There are maybe a hundred couriers in Denver, seven hundred in Chicago, and twice that many in NYC, but most of them don’t stay at the job as long as I have. For one, the job is dangerous. Additionally, it can be uncomfortable. Following trucks down Arapahoe in a blizzard requires a skill that few people think they will ever need to learn, and working for eight hours in the snow all winter can seem like an unrewarding task.

The reward is ours. Covered in ice, plastic, sand, Lycra, suntan lotion, canyon water or perspiration, myself and the other couriers I work with have the joy of seeing Boulder through every little utterance.  We experience every long wondrous season, the wackiest juxtaposition, the most unexpected view, the funniest headline, the best tag; the festivals, the tribes, the deer, and the kids. My day is full. There is no bubble. There is only a thin metal ring, a wheel that we suspend ourselves from. Then there are a handful of triangles that swing along the centers of these circles. Knees up, elbows down; my imagination is mine. It keeps me awake, tells me to slow down, reminds me listen, even to wait for the outside chance of what may be coming up beside me. I need to have an imagination, and nourish my imagination, to replenish that which is required of it everyday.

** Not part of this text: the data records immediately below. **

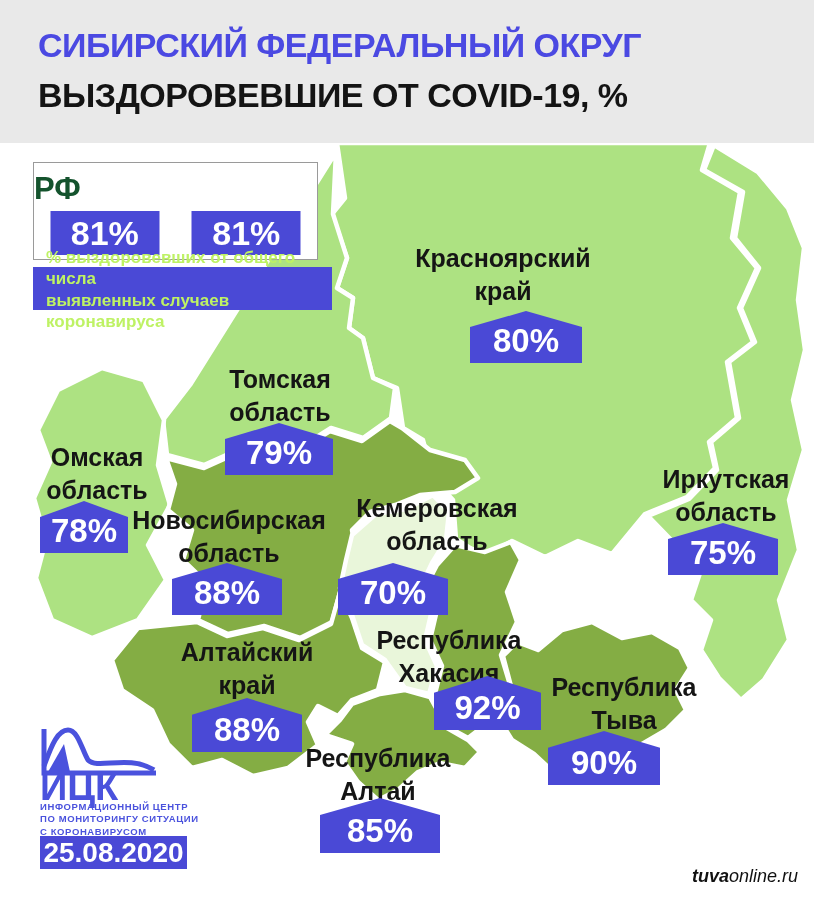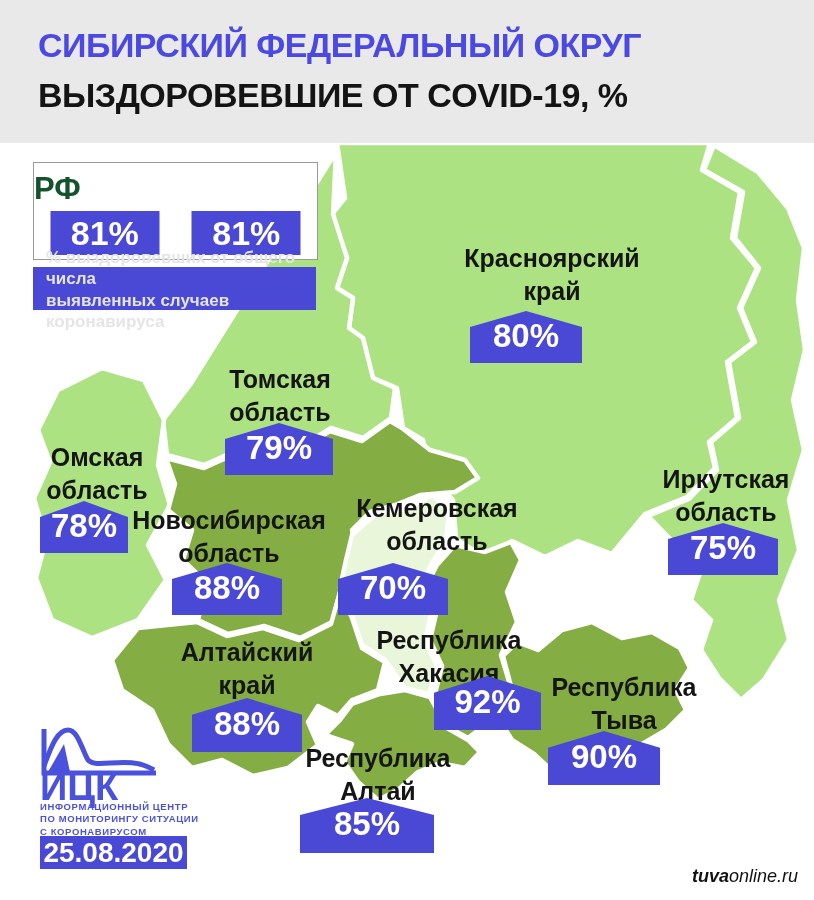--- a/index.html
+++ b/index.html
@@ -28,8 +28,8 @@
   .leg-chip{position:absolute;top:48px;left:50%;transform:translateX(-50%);
             width:109px;height:44px;background:#4a49d6;color:#fff;font-size:34px;
             font-weight:bold;display:flex;align-items:center;justify-content:center;}
-  #legend-note{left:33px;top:267px;width:270px;height:41px;background:#4a49d6;color:#e5e5e5;
-               font-size:17px;font-weight:bold;line-height:1.25;padding:2px 0 0 13px;
+  #legend-note{left:33px;top:267px;width:270px;height:41px;background:#4a49d6;color:#bef264;
+               font-size:17px;font-weight:bold;line-height:1.25;padding:2px 16px 0 13px;
                white-space:pre-line;z-index:6;display:flex;align-items:center;}
 
   

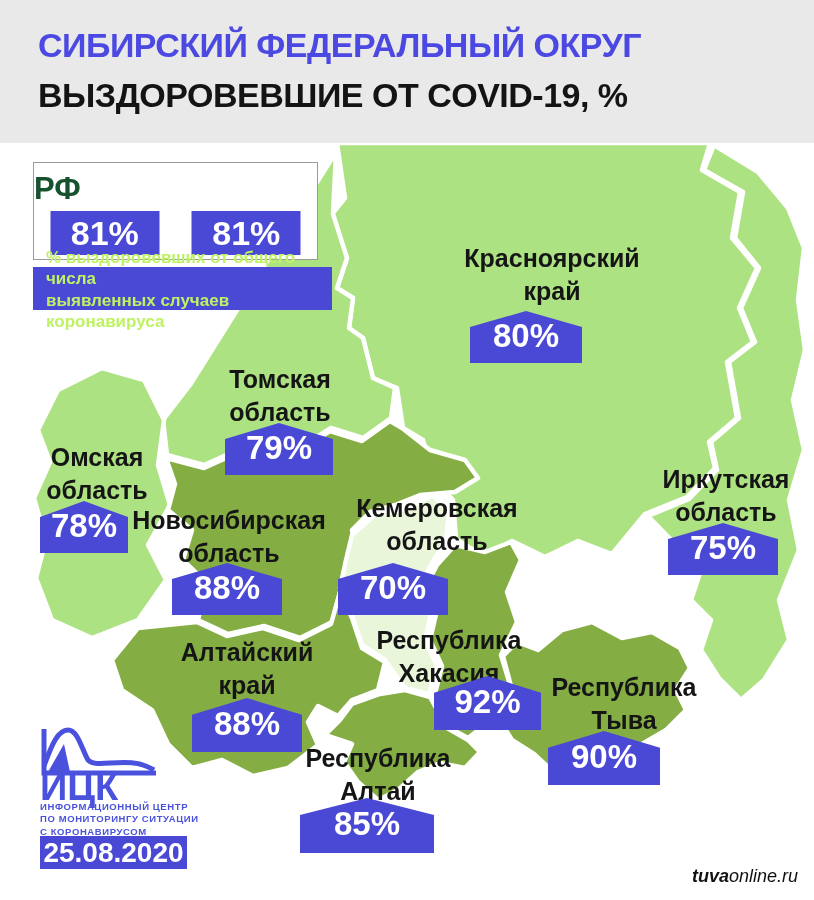--- a/index.html
+++ b/index.html
@@ -85,7 +85,7 @@
 <div id="legend-note" class="abs">% выздоровевших от общего числа
 выявленных случаев коронавируса</div>
 
-<div class="region-label" style="left:552px;top:242px;">Красноярский
+<div class="region-label" style="left:503px;top:242px;">Красноярский
 край</div>
 <div class="badge" style="left:470px;top:311px;width:112px;height:52px;">
     <span>80%</span>

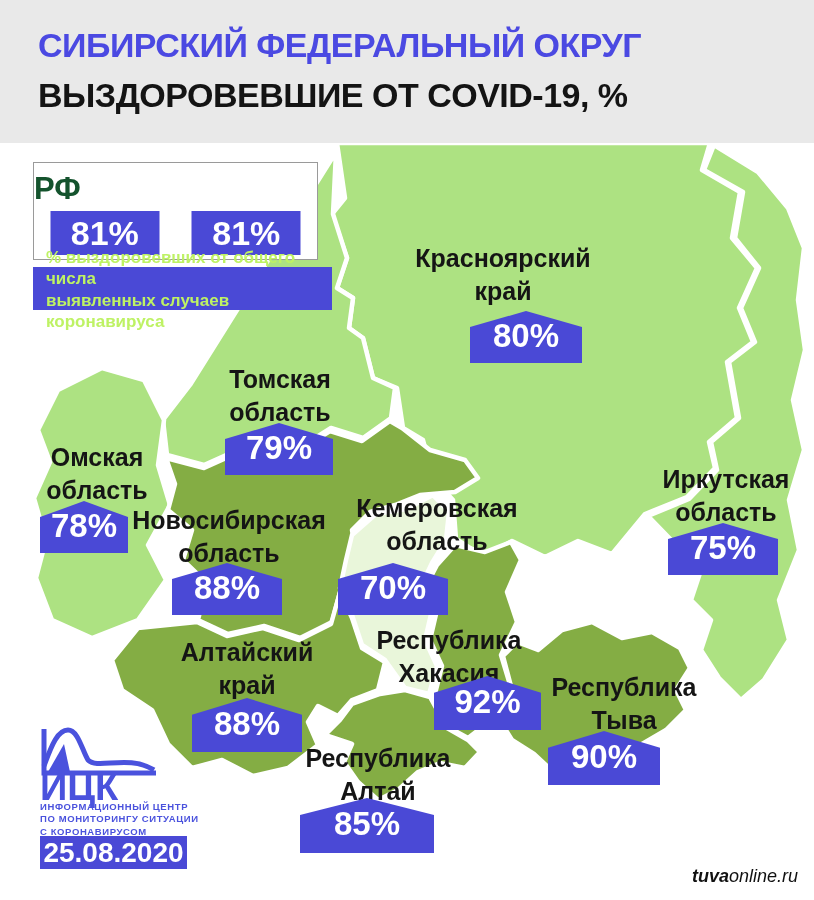--- a/index.html
+++ b/index.html
@@ -38,7 +38,7 @@
                 line-height:1.32;z-index:4;}
   .badge{position:absolute;background:#4a49d6;color:#fff;font-weight:bold;font-size:33px;
          clip-path:polygon(0 31%,50% 0,100% 31%,100% 100%,0 100%);
-         display:flex;align-items:center;justify-content:center;z-index:4;}
+         display:flex;align-items:flex-end;justify-content:center;z-index:4;}
   .badge span{padding-bottom:3px;}
 
   

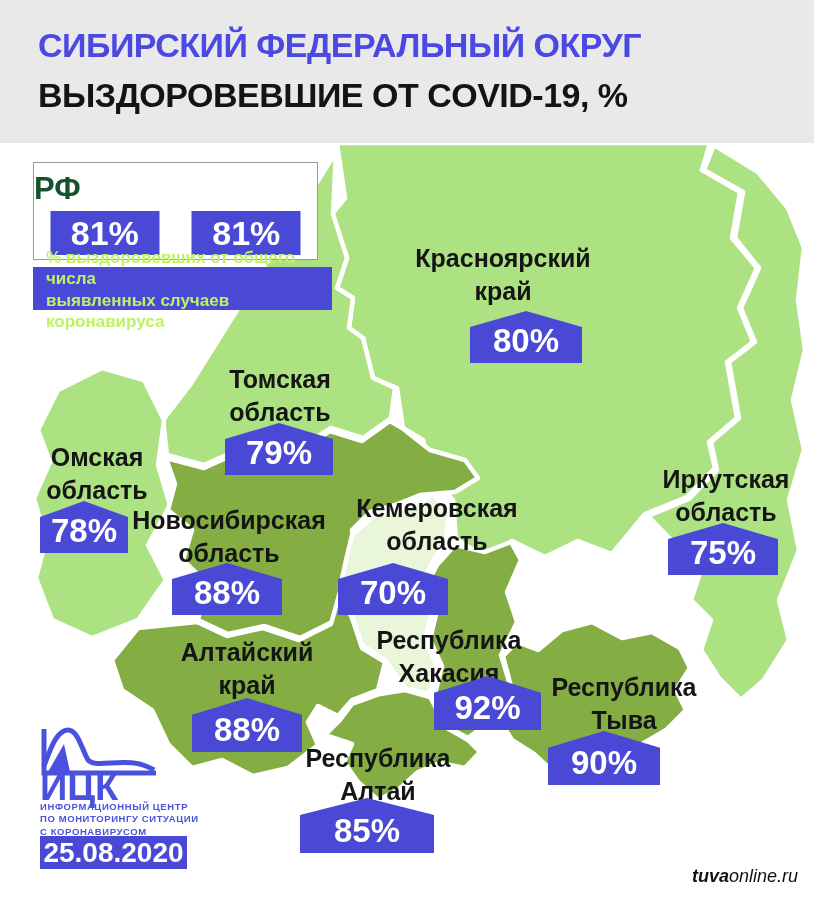--- a/index.html
+++ b/index.html
@@ -129,7 +129,7 @@
 
 <div class="region-label" style="left:378px;top:742px;">Республика
 Алтай</div>
-<div class="badge" style="left:300px;top:798px;width:134px;height:55px;">
+<div class="badge" style="left:320px;top:798px;width:120px;height:55px;">
     <span>85%</span>
   </div>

After reading this, be sure: you’ll see myself or another bike messenger at your local coffee shop, beeping and running away again. You’ll see one of us at your door dropping or picking up a delivery. All we’ll need is your name, and we’ll text it right in. Every package needs someone to sign for it. It is part of the wheel we live in.

Travis Hugh Culley is the author of The Immortal Class: Bike Messengers and the Cult of Human-Power. His next book is due out by Spring of 2011.